— Front-end code change data —
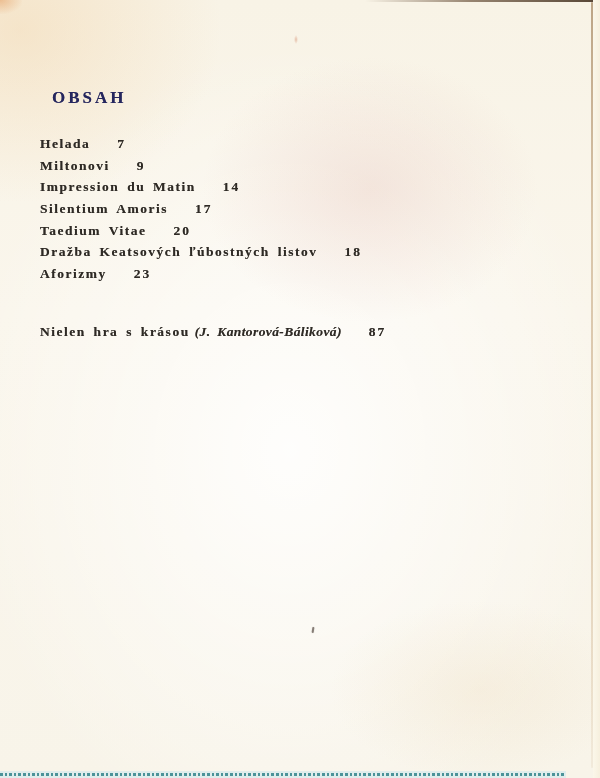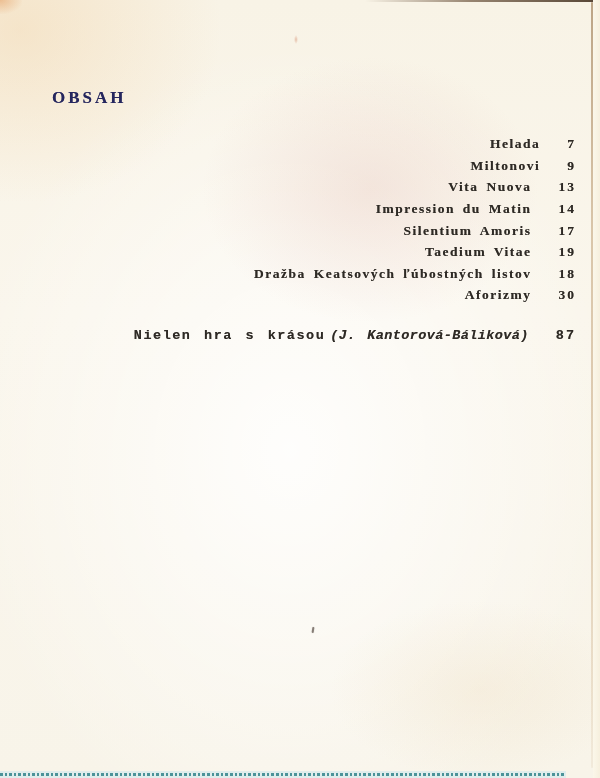"Helada 7" .toc-row { text-align: right -> none }
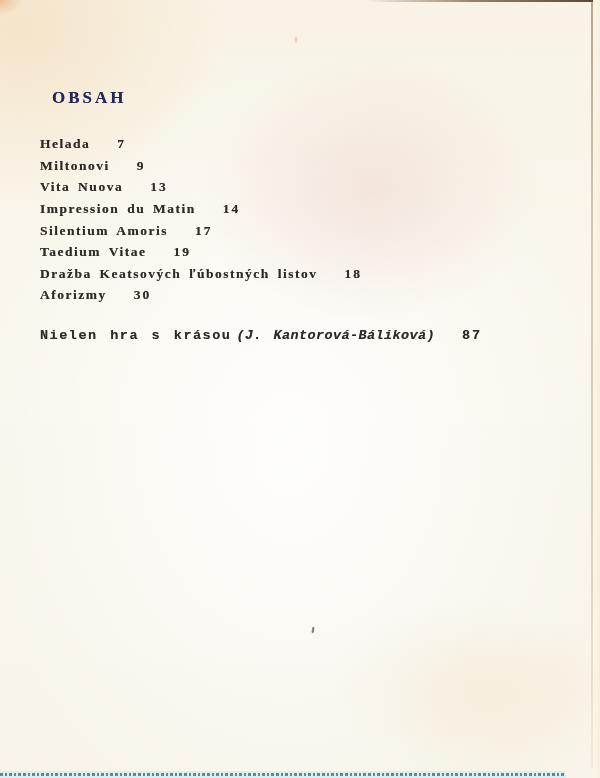"Vita Nuova 13" div.toc-row { html: <div><span>Vita Nuova</span><span>13</span></div> -> none }
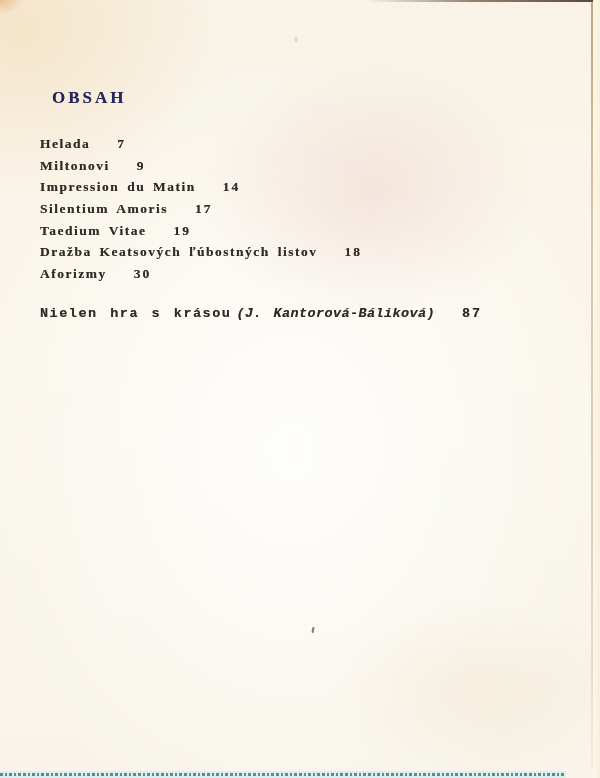"19" span.toc-page { text: 19 -> 20 }
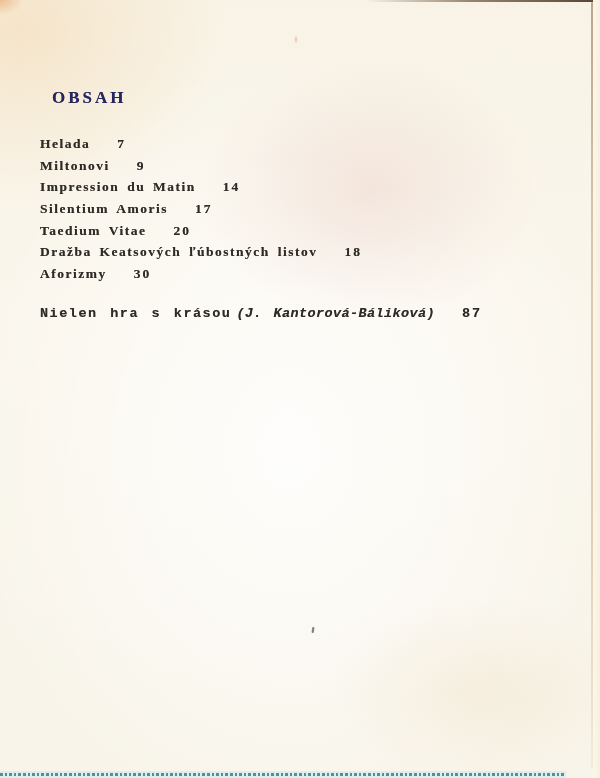"30" span.toc-page { text: 30 -> 23 }
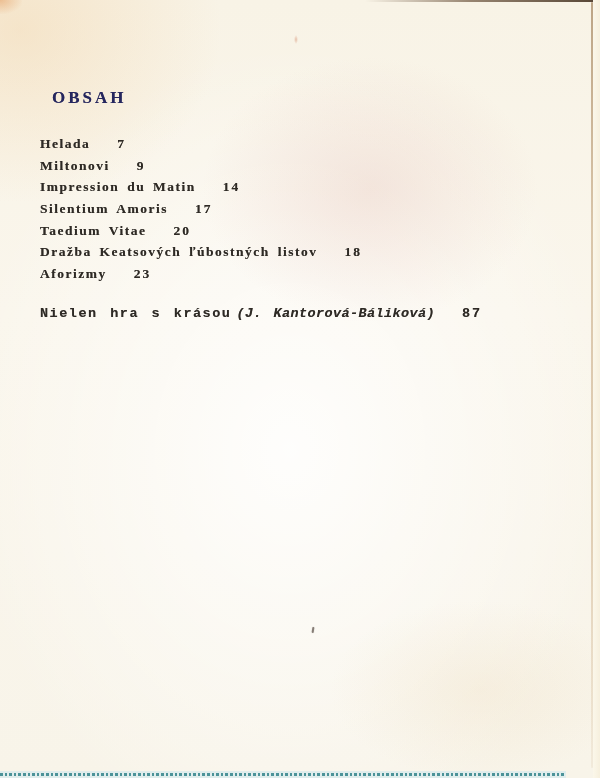"Nielen hra s krásou (J." .toc-row.section-gap { font-family: Liberation Mono, monospace -> none; margin-top: 19px -> 37px }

— What you are asked to do —
Output the records exactly. Drop the images.

— Answer box —
"Helada 7" .toc-row { text-align: right -> none }
"Vita Nuova 13" div.toc-row { html: <div><span>Vita Nuova</span><span>13</span></div> -> none }
"19" span.toc-page { text: 19 -> 20 }
"30" span.toc-page { text: 30 -> 23 }
"Nielen hra s krásou (J." .toc-row.section-gap { font-family: Liberation Mono, monospace -> none; margin-top: 19px -> 37px }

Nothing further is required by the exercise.